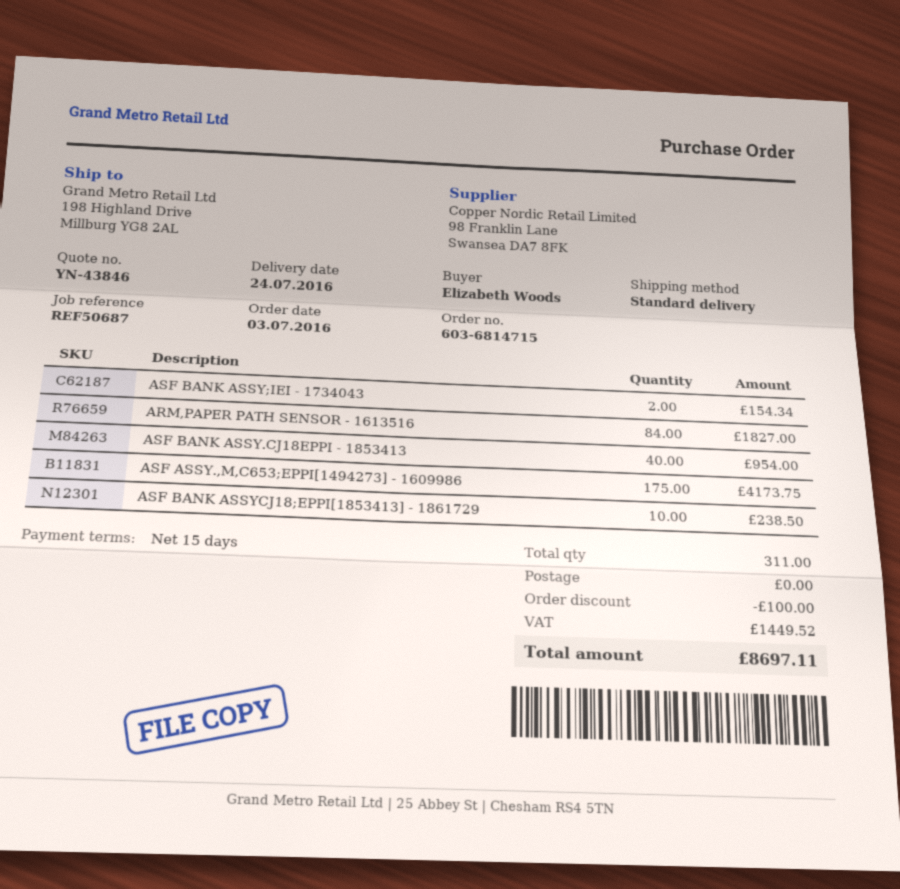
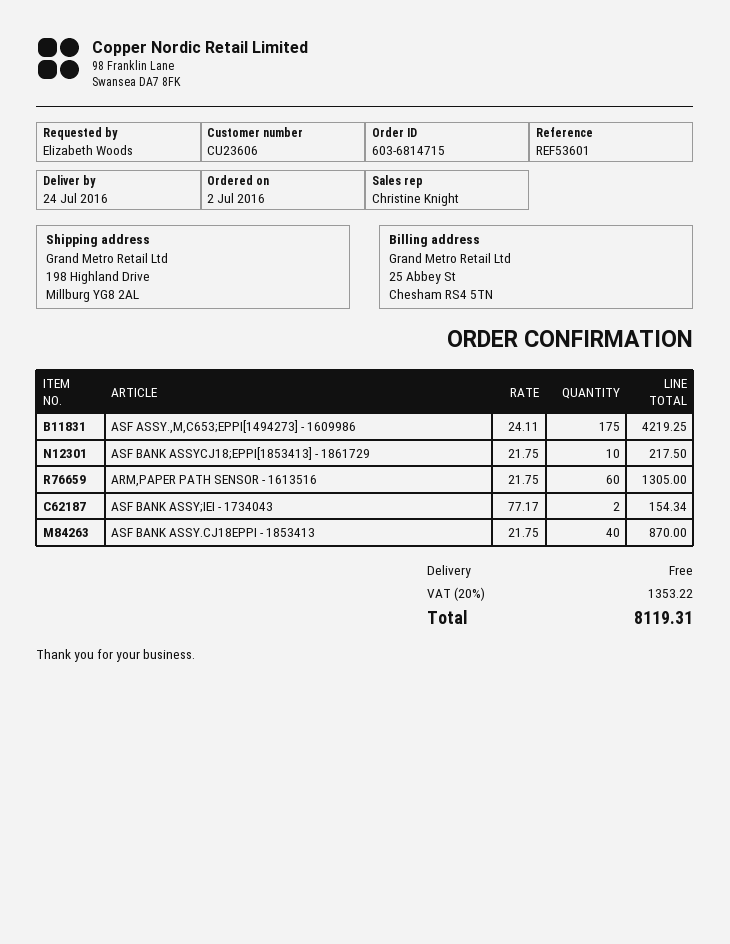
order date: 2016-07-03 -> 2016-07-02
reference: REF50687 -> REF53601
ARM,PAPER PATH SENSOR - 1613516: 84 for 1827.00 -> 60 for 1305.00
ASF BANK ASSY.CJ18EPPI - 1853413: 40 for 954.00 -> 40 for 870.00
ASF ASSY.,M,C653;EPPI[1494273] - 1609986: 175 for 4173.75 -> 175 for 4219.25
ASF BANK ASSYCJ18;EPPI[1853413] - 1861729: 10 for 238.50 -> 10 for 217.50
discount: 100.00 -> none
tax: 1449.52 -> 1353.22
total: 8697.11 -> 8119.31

══════════

### Task statement
Retype every record as it stands. None of the pictures should appear.

### Response area
order date: 2016-07-03 -> 2016-07-02
reference: REF50687 -> REF53601
ARM,PAPER PATH SENSOR - 1613516: 84 for 1827.00 -> 60 for 1305.00
ASF BANK ASSY.CJ18EPPI - 1853413: 40 for 954.00 -> 40 for 870.00
ASF ASSY.,M,C653;EPPI[1494273] - 1609986: 175 for 4173.75 -> 175 for 4219.25
ASF BANK ASSYCJ18;EPPI[1853413] - 1861729: 10 for 238.50 -> 10 for 217.50
discount: 100.00 -> none
tax: 1449.52 -> 1353.22
total: 8697.11 -> 8119.31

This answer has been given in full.